(Information supplied)

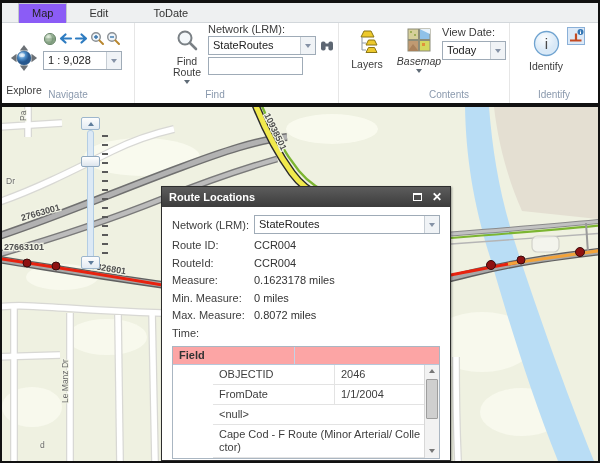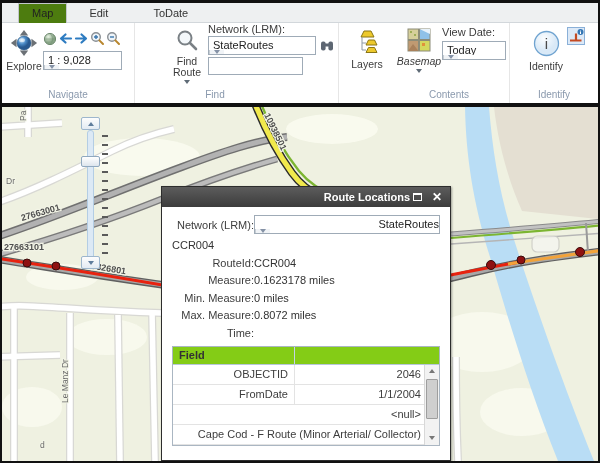--- a/index.html
+++ b/index.html
@@ -3,32 +3,32 @@
 <meta charset="utf-8">
 <style>
   html,body{margin:0;padding:0;background:#888;}
   *{box-sizing:border-box;font-family:"Liberation Sans",sans-serif;}
   .screen{position:relative;width:600px;height:463px;background:#111;overflow:hidden;}
 
   
   .ribbon{position:absolute;left:2px;top:3px;width:596px;height:100px;background:#fff;}
   .tabbar{position:relative;height:20px;background:#eef0f1;border-bottom:1px solid #d2d7db;display:flex;align-items:flex-end;padding-left:16px;}
   .tab{position:relative;font-size:11px;color:#333;padding:3px 13px 3px 13px;cursor:default;}
-  .tab.active{background:#4d7c0f;border:1px solid #c2c7cc;border-bottom:none;z-index:3;margin-bottom:-1px;padding-bottom:4px;color:#222;}
+  .tab.active{background:#8b5cf6;border:1px solid #c2c7cc;border-bottom:none;z-index:3;margin-bottom:-1px;padding-bottom:4px;color:#222;}
   .rbody{position:relative;height:80px;background:#fff;font-size:11px;color:#333;}
   .rgroup{position:absolute;top:0;height:80px;border-right:1px solid #e6e6e6;}
   .g-nav{left:0;width:133px;} .g-find{left:133px;width:204px;} .g-cont{left:337px;width:171px;} .g-ident{left:508px;width:88px;border-right:none;}
   .grouplabel{position:absolute;bottom:3px;left:0;width:100%;text-align:center;font-size:10px;color:#8a99ad;}
   .g-find .grouplabel{width:160px;} .g-cont .grouplabel{left:60px;width:100px;}
   .bigbtn{position:absolute;display:flex;flex-direction:column;align-items:center;cursor:pointer;}
   .bigbtn .lbl{font-size:10.5px;color:#3c3c3c;margin-top:1px;white-space:nowrap;}
   .caret{width:0;height:0;border-left:3.5px solid transparent;border-right:3.5px solid transparent;border-top:4px solid #5f6b76;}
   .iconrow{position:absolute;left:40px;top:8px;display:flex;gap:1px;align-items:center;}
   .iconrow .ic{width:15px;height:15px;display:flex;align-items:center;justify-content:center;cursor:pointer;}
-  .combo{display:flex;align-items:stretch;background:#fff;border:1px solid #9fabb7;height:19px;flex-direction:column;}
+  .combo{display:flex;align-items:stretch;background:#fff;border:1px solid #9fabb7;height:19px;}
   .combo .val{flex:1;font-size:11px;color:#222;padding:2px 0 0 4px;white-space:nowrap;overflow:hidden;}
   .combo .btn{width:15px;background:#f0f3f6;border-left:1px solid #c6cdd4;display:flex;align-items:center;justify-content:center;cursor:pointer;}
   .combo .btn .caret{border-top-color:#8592a6;}
   .tinput{position:absolute;border:1px solid #9fabb7;background:#fff;height:18px;font-size:11px;padding:1px 4px;}
   .riblabel{position:absolute;font-size:11px;color:#3c3c3c;white-space:nowrap;}
 
   
   .divider{position:absolute;left:0;top:103px;width:600px;height:4px;background:#111;}
 
   
@@ -39,40 +39,40 @@
   
   .slider{position:absolute;left:79px;top:10px;width:28px;height:152px;z-index:5;}
   .sbtn{position:absolute;left:0;width:19px;height:13px;background:linear-gradient(#fdfdfd,#e3ebf3);border:1px solid #9db6cd;border-radius:2px;display:flex;align-items:center;justify-content:center;cursor:pointer;}
   .sbtn .up{width:0;height:0;border-left:3.5px solid transparent;border-right:3.5px solid transparent;border-bottom:4px solid #5f7d9c;}
   .sbtn .dn{width:0;height:0;border-left:3.5px solid transparent;border-right:3.5px solid transparent;border-top:4px solid #5f7d9c;}
   .strack{position:absolute;left:6px;top:13px;width:7px;height:135px;background:#dce9f5;border:1px solid #b3cde4;border-radius:3px;}
   .shandle{position:absolute;left:0;top:39px;width:19px;height:11px;background:linear-gradient(#ffffff,#dde5ed);border:1px solid #8fa8bf;border-radius:2px;cursor:grab;z-index:2;}
   .sticks{position:absolute;left:21px;top:18px;width:6px;height:126px;background:repeating-linear-gradient(to bottom,#5a5a5a 0 2px,transparent 2px 9px);}
 
   
-  .dlg{position:absolute;left:159px;top:79px;width:290px;height:275px;background:#fff;border:1px solid #2d2d2d;z-index:10;box-shadow:1px 1px 2px rgba(0,0,0,.35);text-align:right;}
+  .dlg{position:absolute;left:159px;top:79px;width:290px;height:275px;background:#fff;border:1px solid #2d2d2d;z-index:10;box-shadow:1px 1px 2px rgba(0,0,0,.35);}
   .dlg-title{height:20px;background:linear-gradient(#5c5c5c,#3c3c3c);display:flex;align-items:center;color:#fff;}
   .dlg-title .t{flex:1;font-size:11px;font-weight:bold;padding-left:7px;}
   .wbtn{width:14px;height:14px;display:flex;align-items:center;justify-content:center;margin-right:6px;cursor:pointer;}
   .maxglyph{width:9px;height:8px;border:1px solid #fff;border-top:2px solid #fff;}
   .xglyph{color:#fff;font-size:12px;font-weight:bold;line-height:10px;}
   .dlg-body{position:relative;padding:8px 10px 0 10px;font-size:11px;color:#3d3d3d;}
   .frow{display:flex;align-items:center;margin-bottom:2px;}
   .frow .flbl{width:82px;flex:none;}
   .frow .fval{color:#333;}
   .trow-combo{display:flex;align-items:center;margin-bottom:4px;}
   .trow-combo .flbl{width:82px;flex:none;}
   .trow-combo .combo{flex:1;}
   .textrows{line-height:15.5px;margin-bottom:3px;}
   
   .dtable{margin-top:7px;border:1px solid #aab6c2;position:relative;}
-  .thead{display:flex;height:18px;background:#84cc16;border-bottom:1px solid #b7c7da;font-weight:bold;color:#333;align-items:center;}
+  .thead{display:flex;height:18px;background:#fca5a5;border-bottom:1px solid #b7c7da;font-weight:bold;color:#333;align-items:center;}
   .thead .c1{width:122px;padding-left:6px;border-right:1px solid #c3d3e6;align-self:stretch;display:flex;align-items:center;}
   .thead .c2{flex:1;padding-left:6px;}
-  .tbody{position:relative;}
+  .tbody{position:relative;margin-left:40px;}
   .trow{display:flex;border-bottom:1px solid #e3e3e3;}
   .trow:last-child{border-bottom:none;}
   .trow .c1{width:122px;padding:3px 6px;border-right:1px solid #e3e3e3;}
   .trow .c2{flex:1;padding:3px 18px 3px 6px;word-break:break-all;line-height:13px;}
   .vscroll{position:absolute;right:0;top:0;bottom:0;width:15px;background:#f2f2f2;border-left:1px solid #d8d8d8;}
   .varrow{position:absolute;left:0;width:14px;height:13px;display:flex;align-items:center;justify-content:center;cursor:pointer;}
   .varrow .up{width:0;height:0;border-left:3px solid transparent;border-right:3px solid transparent;border-bottom:4px solid #777;}
   .varrow .dn{width:0;height:0;border-left:3px solid transparent;border-right:3px solid transparent;border-top:4px solid #777;}
   .vthumb{position:absolute;left:1px;top:14px;width:12px;height:40px;background:#cfcfcf;border:1px solid #9e9e9e;border-radius:1px;cursor:grab;}
 </style>
@@ -84,21 +84,21 @@
   <div class="ribbon">
     <div class="tabbar">
       <div class="tab active">Map</div>
       <div class="tab" style="margin-left:9px;">Edit</div>
       <div class="tab" style="margin-left:19px;">ToDate</div>
     </div>
 
     <div class="rbody">
 
       <div class="rgroup g-nav">
-        <div class="bigbtn" style="left:2px;top:6px;width:40px;">
+        <div class="bigbtn" style="left:2px;top:21px;width:40px;gap:9px;">
           <span>
             <svg width="28" height="28" viewBox="0 0 30 30">
               <defs>
                   <radialGradient id="gExp" cx="35%" cy="30%">
                     <stop offset="0%" stop-color="#d8ecfb"></stop>
                     <stop offset="55%" stop-color="#4b8cc8"></stop>
                     <stop offset="100%" stop-color="#27588f"></stop>
                   </radialGradient>
                 </defs>
               <polygon points="15,1 19.5,7 10.5,7" fill="#6b7075"></polygon>
@@ -378,20 +378,21 @@
           <span class="flbl">Network (LRM):</span>
           <div class="combo">
             <span class="val">StateRoutes</span>
             <span class="btn">
                 <span class="caret"></span>
               </span>
           </div>
         </div>
         <div class="textrows">
           <div class="frow">
+              <span class="flbl">Route ID:</span>
               <span class="fval">CCR004</span>
             </div>
           <div class="frow">
               <span class="flbl">RouteId:</span>
               <span class="fval">CCR004</span>
             </div>
           <div class="frow">
               <span class="flbl">Measure:</span>
               <span class="fval">0.1623178 miles</span>
             </div>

(End Information supplied)

## Exercise objective
In the listing above, count every line that holds "bold". Give only the number.

## Task result
4